Every line of the material below in which "authorizationHeader" shows up is to be located and copied.

# MATERIAL FOR THE TASK
====

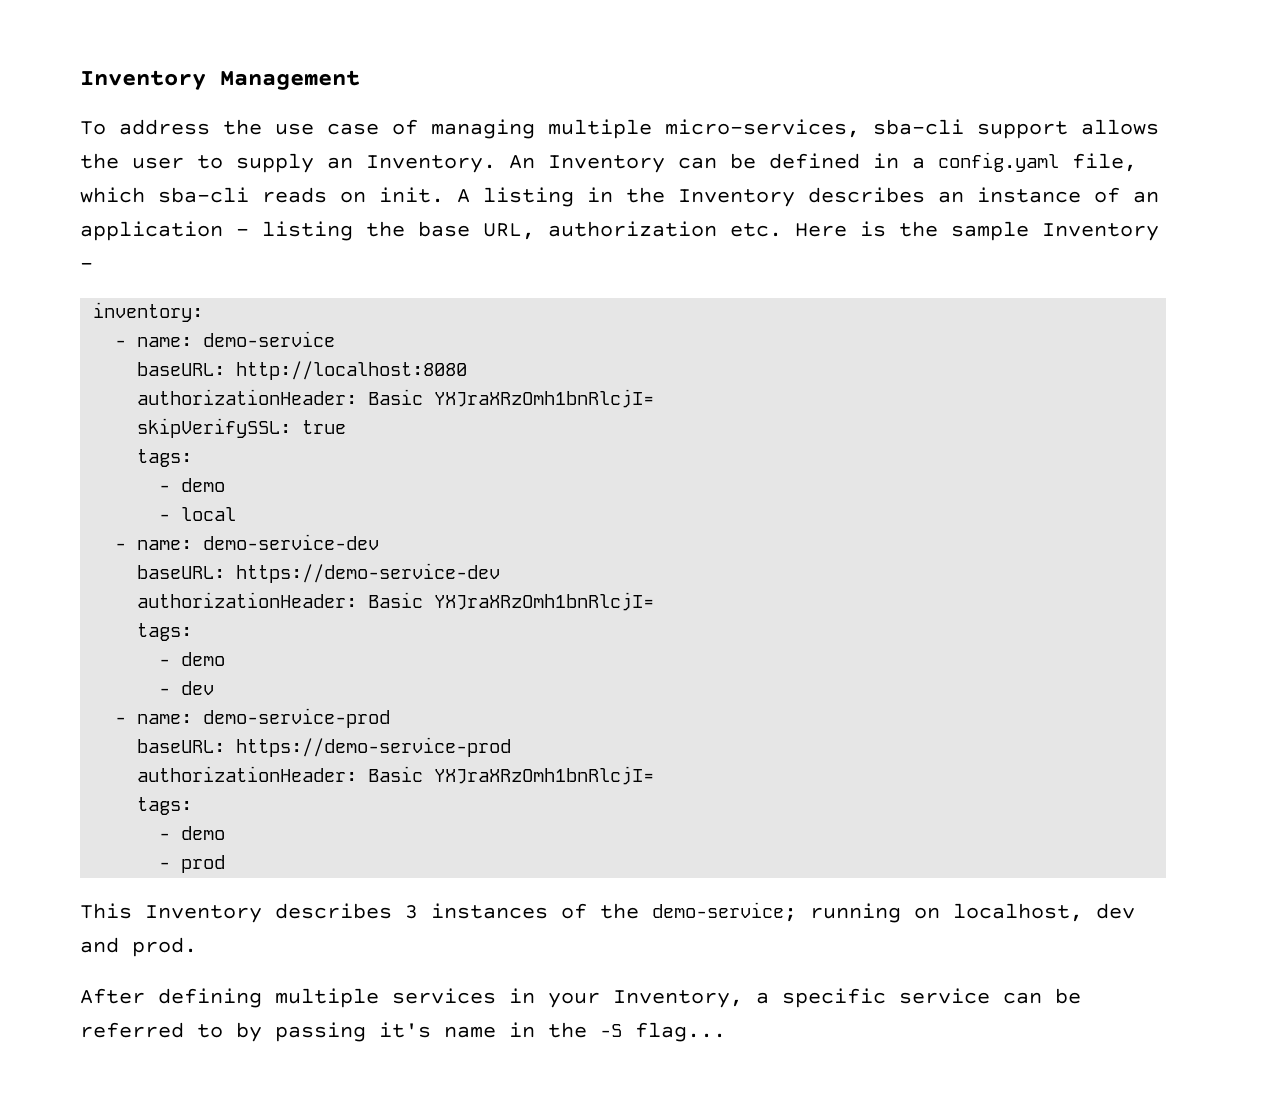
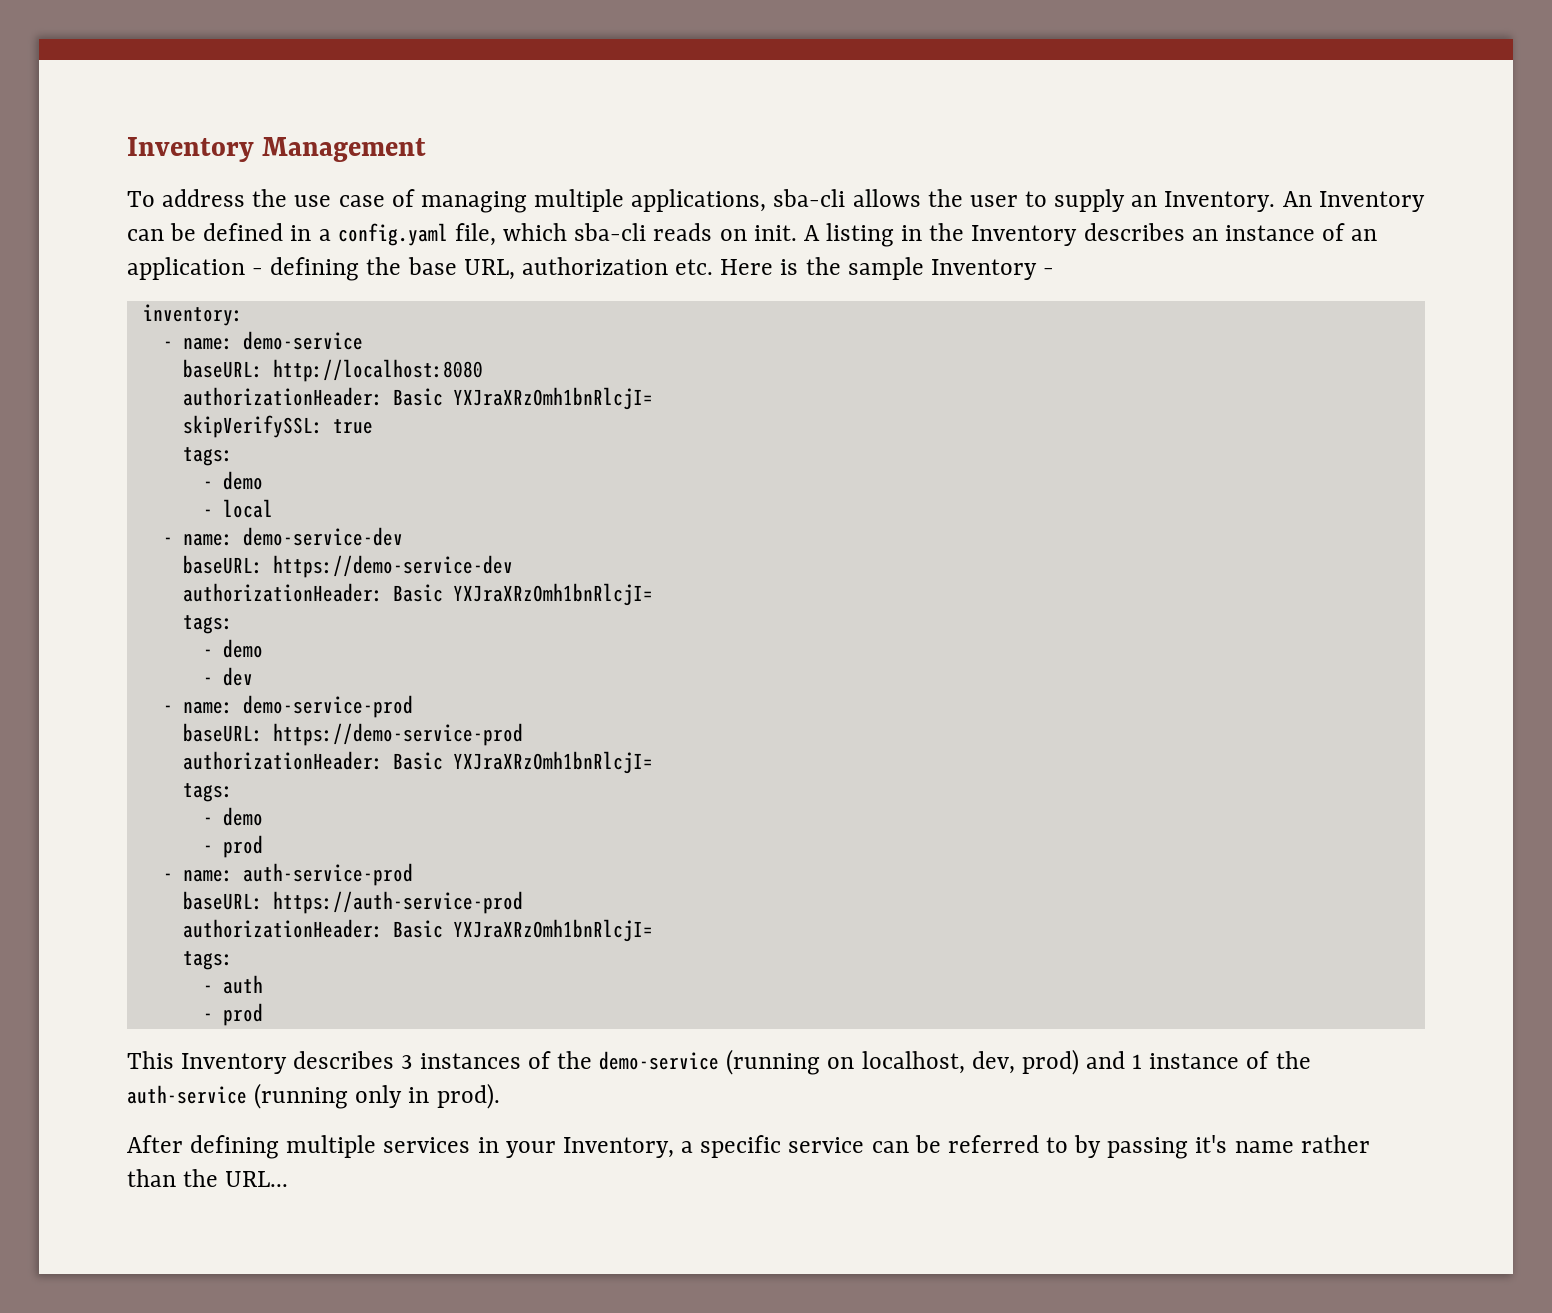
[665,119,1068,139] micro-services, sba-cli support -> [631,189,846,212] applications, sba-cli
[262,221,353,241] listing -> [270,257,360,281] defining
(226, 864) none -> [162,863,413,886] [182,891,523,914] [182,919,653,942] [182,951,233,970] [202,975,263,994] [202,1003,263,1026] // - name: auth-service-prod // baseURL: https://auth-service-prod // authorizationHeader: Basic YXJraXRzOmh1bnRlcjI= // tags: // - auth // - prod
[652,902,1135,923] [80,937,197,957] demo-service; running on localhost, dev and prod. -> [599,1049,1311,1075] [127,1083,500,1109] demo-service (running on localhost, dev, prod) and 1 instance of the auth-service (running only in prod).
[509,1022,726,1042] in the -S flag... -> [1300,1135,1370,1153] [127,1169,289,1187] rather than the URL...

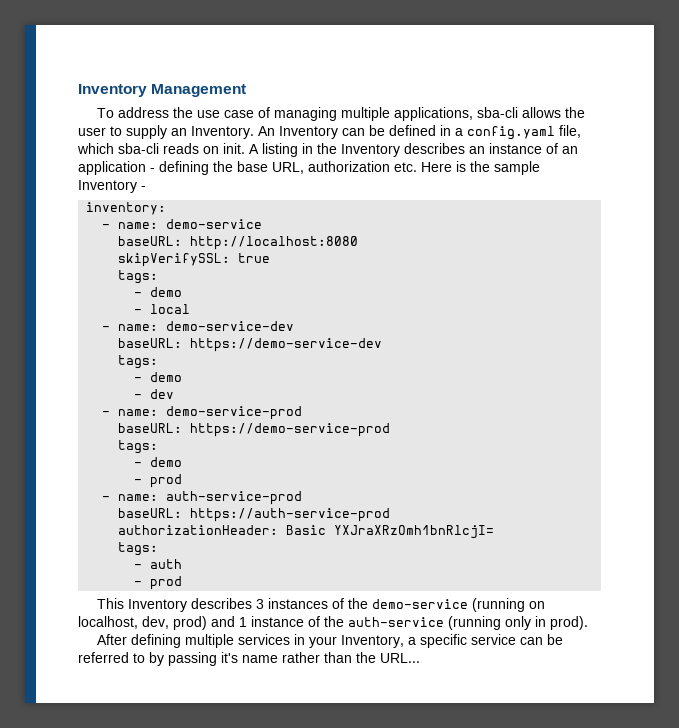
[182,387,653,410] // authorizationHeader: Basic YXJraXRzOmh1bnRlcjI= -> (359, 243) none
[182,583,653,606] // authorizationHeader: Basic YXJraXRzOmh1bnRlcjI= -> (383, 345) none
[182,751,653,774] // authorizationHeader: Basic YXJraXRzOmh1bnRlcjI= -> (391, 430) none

====

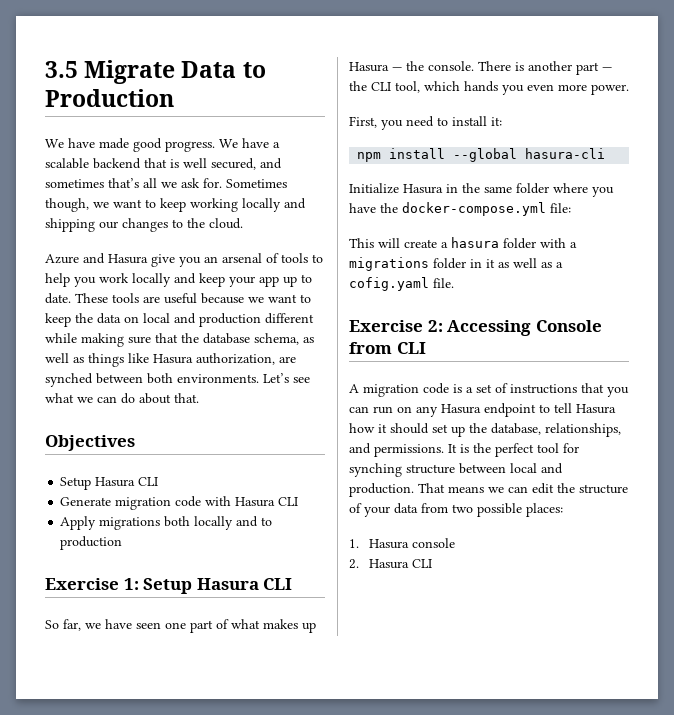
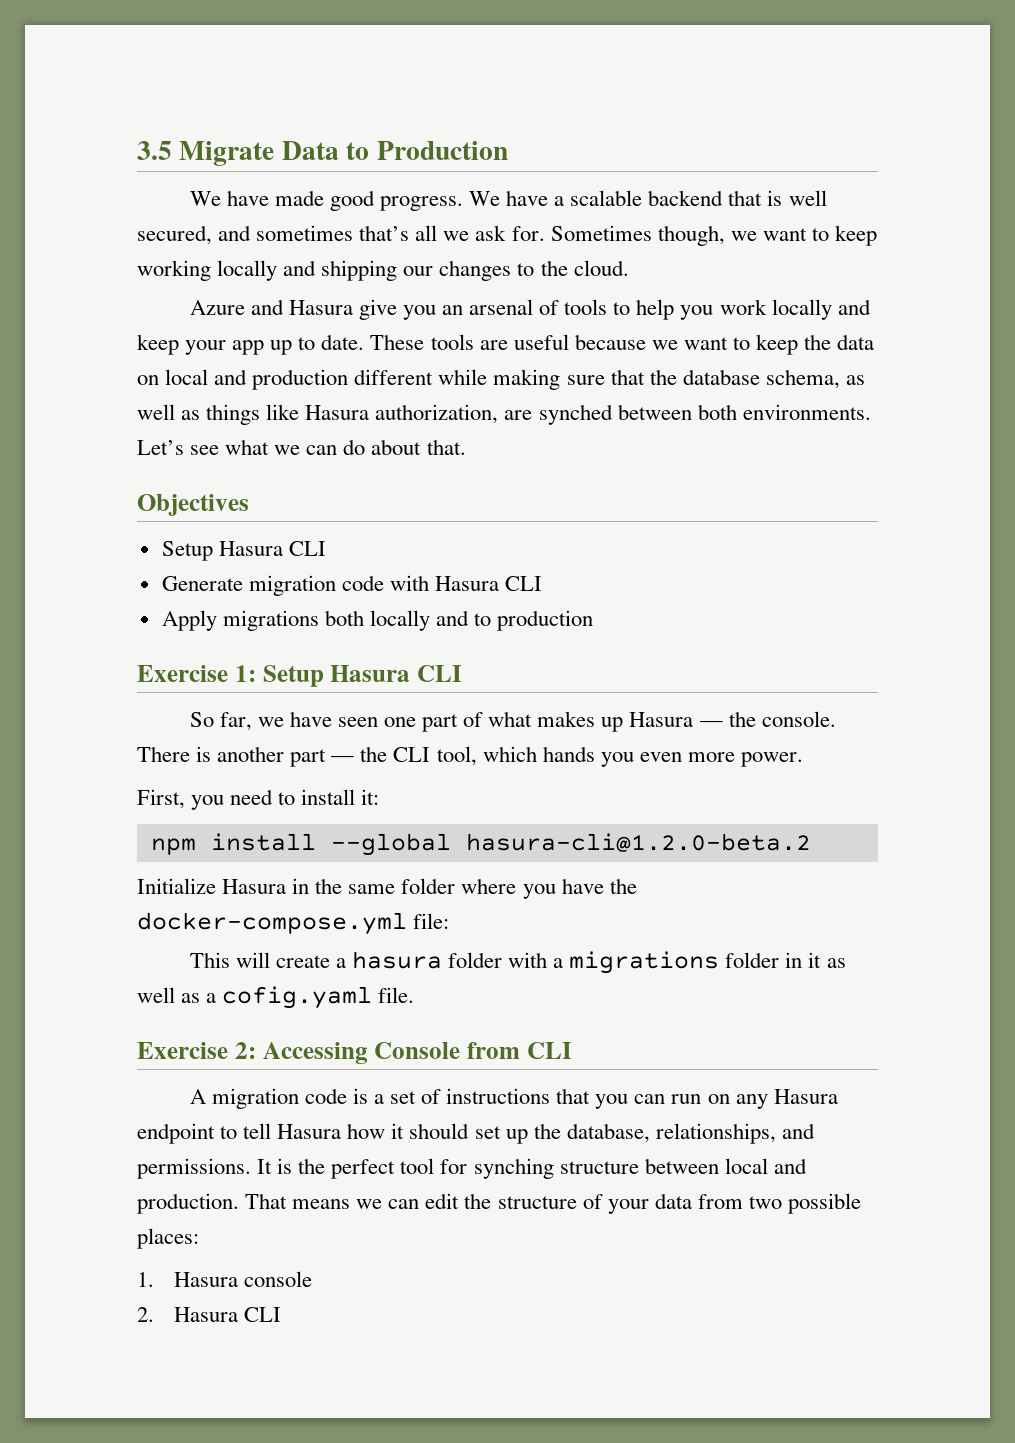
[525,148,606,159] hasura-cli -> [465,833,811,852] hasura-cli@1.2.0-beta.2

====

# EXERCISE ANSWER
(226, 864) none -> [162,863,413,886] [182,891,523,914] [182,919,653,942] [182,951,233,970] [202,975,263,994] [202,1003,263,1026] // - name: auth-service-prod // baseURL: https://auth-service-prod // authorizationHeader: Basic YXJraXRzOmh1bnRlcjI= // tags: // - auth // - prod
[182,387,653,410] // authorizationHeader: Basic YXJraXRzOmh1bnRlcjI= -> (359, 243) none
[182,583,653,606] // authorizationHeader: Basic YXJraXRzOmh1bnRlcjI= -> (383, 345) none
[182,751,653,774] // authorizationHeader: Basic YXJraXRzOmh1bnRlcjI= -> (391, 430) none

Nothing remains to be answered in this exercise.